From the first line of the data through the line containing "discount: 25% = 24.35 -> 8% = 8.35", return each line exactly.

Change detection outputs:
<<<<

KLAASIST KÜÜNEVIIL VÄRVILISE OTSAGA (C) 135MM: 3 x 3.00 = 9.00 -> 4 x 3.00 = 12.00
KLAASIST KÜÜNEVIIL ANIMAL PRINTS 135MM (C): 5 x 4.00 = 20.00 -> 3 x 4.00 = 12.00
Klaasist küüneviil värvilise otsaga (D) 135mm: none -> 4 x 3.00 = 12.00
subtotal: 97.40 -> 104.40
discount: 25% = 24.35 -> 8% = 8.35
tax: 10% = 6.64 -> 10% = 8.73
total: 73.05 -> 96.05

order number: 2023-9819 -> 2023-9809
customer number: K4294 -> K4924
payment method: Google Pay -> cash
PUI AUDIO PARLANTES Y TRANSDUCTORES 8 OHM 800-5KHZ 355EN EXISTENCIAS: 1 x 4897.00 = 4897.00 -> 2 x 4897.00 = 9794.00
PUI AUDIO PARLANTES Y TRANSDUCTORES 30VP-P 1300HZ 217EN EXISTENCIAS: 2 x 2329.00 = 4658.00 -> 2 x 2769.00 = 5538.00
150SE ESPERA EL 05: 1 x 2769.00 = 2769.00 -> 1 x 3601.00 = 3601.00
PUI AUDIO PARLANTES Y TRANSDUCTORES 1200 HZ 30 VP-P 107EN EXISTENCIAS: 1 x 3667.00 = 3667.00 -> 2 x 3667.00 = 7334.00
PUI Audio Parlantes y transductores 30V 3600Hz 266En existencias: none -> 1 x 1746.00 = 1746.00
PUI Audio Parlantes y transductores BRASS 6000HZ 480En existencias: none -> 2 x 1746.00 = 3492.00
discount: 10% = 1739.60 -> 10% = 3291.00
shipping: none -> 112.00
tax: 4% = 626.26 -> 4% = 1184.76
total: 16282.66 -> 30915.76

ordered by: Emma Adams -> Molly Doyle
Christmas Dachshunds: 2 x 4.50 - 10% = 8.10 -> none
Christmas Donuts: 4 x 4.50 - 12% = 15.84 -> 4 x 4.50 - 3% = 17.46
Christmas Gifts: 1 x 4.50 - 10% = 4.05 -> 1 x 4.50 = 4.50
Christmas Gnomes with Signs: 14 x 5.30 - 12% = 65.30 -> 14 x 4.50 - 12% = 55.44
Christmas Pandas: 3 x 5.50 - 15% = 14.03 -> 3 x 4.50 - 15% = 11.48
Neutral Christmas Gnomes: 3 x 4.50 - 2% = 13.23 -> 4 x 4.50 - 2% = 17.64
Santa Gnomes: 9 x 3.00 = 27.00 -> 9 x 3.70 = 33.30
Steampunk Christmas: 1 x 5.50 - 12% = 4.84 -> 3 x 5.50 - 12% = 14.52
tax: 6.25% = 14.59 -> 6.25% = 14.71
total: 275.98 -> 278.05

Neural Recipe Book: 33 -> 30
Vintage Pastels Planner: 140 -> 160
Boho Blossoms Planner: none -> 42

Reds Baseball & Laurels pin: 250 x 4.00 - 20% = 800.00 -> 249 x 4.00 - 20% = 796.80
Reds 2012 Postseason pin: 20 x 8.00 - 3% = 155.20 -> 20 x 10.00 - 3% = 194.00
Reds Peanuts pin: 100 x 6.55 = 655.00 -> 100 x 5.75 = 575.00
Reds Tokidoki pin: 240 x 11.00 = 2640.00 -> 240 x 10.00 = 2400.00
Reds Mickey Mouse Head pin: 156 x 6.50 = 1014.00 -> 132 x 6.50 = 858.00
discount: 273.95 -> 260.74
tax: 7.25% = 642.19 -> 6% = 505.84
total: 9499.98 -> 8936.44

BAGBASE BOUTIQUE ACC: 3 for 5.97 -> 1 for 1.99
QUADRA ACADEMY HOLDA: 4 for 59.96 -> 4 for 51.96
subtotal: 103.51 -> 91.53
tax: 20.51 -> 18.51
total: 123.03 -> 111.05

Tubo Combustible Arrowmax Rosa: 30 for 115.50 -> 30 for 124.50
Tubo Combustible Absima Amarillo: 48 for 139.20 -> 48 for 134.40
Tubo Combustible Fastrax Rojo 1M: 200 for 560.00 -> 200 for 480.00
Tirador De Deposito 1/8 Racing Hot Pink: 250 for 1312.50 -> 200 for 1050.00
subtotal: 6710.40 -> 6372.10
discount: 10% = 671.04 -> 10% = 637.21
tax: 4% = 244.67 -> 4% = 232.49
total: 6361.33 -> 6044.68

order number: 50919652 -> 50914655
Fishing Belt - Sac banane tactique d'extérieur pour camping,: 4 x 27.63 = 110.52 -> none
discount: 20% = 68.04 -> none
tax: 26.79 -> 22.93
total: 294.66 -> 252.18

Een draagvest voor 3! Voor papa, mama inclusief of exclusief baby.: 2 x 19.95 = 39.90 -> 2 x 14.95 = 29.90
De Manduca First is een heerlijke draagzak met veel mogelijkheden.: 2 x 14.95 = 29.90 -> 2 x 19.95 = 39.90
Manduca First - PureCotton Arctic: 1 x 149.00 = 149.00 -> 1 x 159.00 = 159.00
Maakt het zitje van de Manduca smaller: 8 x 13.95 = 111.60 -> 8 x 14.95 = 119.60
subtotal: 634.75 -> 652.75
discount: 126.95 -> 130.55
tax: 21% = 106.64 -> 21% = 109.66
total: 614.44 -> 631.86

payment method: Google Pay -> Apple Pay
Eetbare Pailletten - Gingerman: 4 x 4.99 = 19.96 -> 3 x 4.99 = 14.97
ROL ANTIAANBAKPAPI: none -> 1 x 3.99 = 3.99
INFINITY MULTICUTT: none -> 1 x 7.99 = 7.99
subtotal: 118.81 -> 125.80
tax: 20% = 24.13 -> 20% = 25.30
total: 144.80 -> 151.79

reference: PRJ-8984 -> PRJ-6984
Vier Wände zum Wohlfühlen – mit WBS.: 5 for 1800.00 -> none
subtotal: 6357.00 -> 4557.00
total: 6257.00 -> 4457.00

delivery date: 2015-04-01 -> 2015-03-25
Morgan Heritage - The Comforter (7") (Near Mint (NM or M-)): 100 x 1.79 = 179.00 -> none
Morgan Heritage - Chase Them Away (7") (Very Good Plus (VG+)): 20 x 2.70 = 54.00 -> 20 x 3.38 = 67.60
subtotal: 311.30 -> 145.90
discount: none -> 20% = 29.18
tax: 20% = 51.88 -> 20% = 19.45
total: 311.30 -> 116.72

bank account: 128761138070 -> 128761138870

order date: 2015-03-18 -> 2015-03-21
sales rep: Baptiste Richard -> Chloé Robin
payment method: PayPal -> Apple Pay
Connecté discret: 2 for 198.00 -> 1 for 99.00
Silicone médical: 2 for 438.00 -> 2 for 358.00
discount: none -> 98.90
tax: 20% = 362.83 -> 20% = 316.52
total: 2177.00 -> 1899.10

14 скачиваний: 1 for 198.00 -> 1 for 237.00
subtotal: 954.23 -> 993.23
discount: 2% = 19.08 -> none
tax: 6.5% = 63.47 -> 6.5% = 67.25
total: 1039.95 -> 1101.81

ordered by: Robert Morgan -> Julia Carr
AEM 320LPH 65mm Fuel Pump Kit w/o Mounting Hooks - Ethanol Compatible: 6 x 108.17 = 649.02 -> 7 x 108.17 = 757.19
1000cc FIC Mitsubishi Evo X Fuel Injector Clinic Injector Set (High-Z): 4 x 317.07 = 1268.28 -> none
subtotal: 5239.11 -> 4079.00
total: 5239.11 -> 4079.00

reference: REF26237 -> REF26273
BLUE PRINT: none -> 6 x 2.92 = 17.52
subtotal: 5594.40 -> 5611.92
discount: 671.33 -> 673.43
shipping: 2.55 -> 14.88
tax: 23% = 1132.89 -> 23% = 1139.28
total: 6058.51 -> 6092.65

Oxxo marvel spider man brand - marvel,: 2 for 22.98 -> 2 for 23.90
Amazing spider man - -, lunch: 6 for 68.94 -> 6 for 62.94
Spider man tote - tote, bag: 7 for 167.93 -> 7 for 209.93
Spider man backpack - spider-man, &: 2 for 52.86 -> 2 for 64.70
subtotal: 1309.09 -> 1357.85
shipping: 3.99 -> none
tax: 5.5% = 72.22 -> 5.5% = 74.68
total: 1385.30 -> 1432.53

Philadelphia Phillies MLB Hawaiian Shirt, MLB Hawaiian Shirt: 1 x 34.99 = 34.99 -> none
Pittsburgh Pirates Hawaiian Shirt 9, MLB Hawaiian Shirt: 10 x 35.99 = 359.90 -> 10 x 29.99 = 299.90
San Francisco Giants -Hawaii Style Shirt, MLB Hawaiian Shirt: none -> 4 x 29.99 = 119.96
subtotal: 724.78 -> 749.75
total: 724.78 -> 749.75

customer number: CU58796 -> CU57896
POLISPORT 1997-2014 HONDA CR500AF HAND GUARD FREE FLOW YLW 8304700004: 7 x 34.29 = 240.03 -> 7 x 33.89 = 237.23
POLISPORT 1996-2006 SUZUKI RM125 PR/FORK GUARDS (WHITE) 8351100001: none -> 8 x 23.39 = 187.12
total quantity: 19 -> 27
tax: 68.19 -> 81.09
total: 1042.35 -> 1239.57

>>>>

Answer to the exercise:
KLAASIST KÜÜNEVIIL VÄRVILISE OTSAGA (C) 135MM: 3 x 3.00 = 9.00 -> 4 x 3.00 = 12.00
KLAASIST KÜÜNEVIIL ANIMAL PRINTS 135MM (C): 5 x 4.00 = 20.00 -> 3 x 4.00 = 12.00
Klaasist küüneviil värvilise otsaga (D) 135mm: none -> 4 x 3.00 = 12.00
subtotal: 97.40 -> 104.40
discount: 25% = 24.35 -> 8% = 8.35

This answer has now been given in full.